Reputation: 1088
We are currently building a green-fields app in C#. We have extensive UI tests which use Selenium Web Driver. These tests ( as well as unit tests ) are run by our CI server.
Selenium exposes a .PageSource attribute, and it makes sense (to me) to run that source through a HTML5 validator as another part each UI test.
I want to pick up on the same sorts of things that http://validator.w3.org/ picks up on. As a bonus, I would also like to pick up on a 508 issues.
My problem is that I can't find anything that will do this locally and is easy to integrate into my UI tests.. The W3C site exposes a SOAP api, however I don't want to hit their site as part of the CI process. They also don't appear to support getting SOAP responses back. I would like to avoid installing a full W3C server locally.
The closest thing that I see is this http://www.totalvalidator.com/, using it would require writing temp files and parsing reports.
I thought I'd see if anyone knows of another way before I go down this track. Preferably a DotNet assembly that I can call.
c
Upvotes: 7
Views: 3245
Reputation: 66
The best HTML5 validator, the nu checker, is in Java and hard to interface with from .NET. But libtidy can be written into a C++ dll to be called from managed code.

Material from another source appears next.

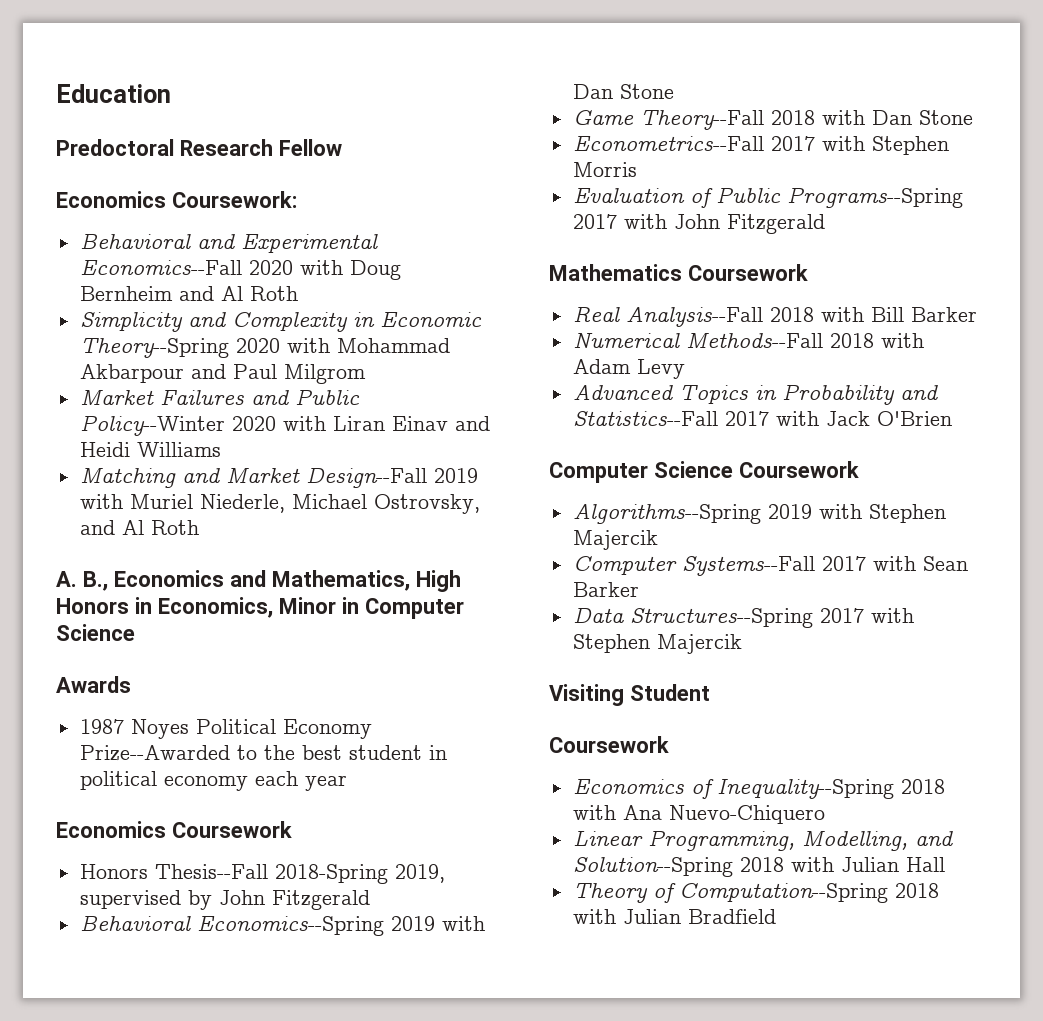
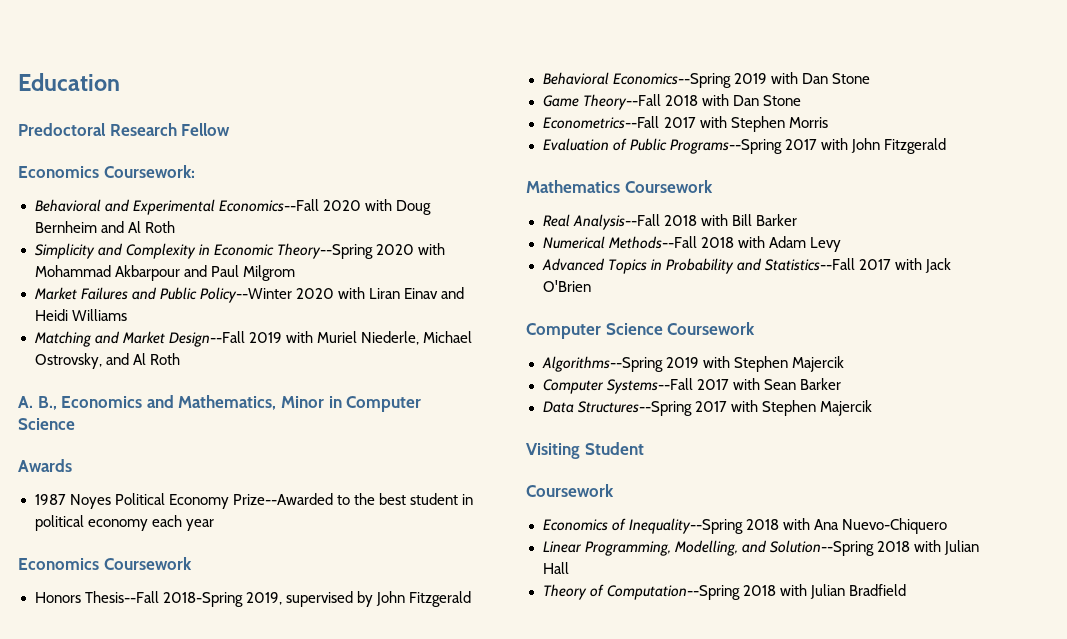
[415,570,461,592] [56,597,273,618] High Honors in Economics, -> (277, 402) none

The sample program they've posted did a good job for me, with a little adapting.
LibTidy.h:
public ref class LibTidy
{
public:
System::String^ __clrcall Test(System::String^ input);
};
LibTidy.cpp:
System::String^ __clrcall LibTidy::Test(System::String^ input)
{
CStringW cstring(input);
const size_t newsizew = (cstring.GetLength() + 1) * 2;
char* nstringw = new char[newsizew];
size_t convertedCharsw = 0;
wcstombs_s(&convertedCharsw, nstringw, newsizew, cstring, _TRUNCATE);
TidyBuffer errbuf = { 0 };
int rc = -1;
Bool ok;
TidyDoc tdoc = tidyCreate(); // Initialize "document"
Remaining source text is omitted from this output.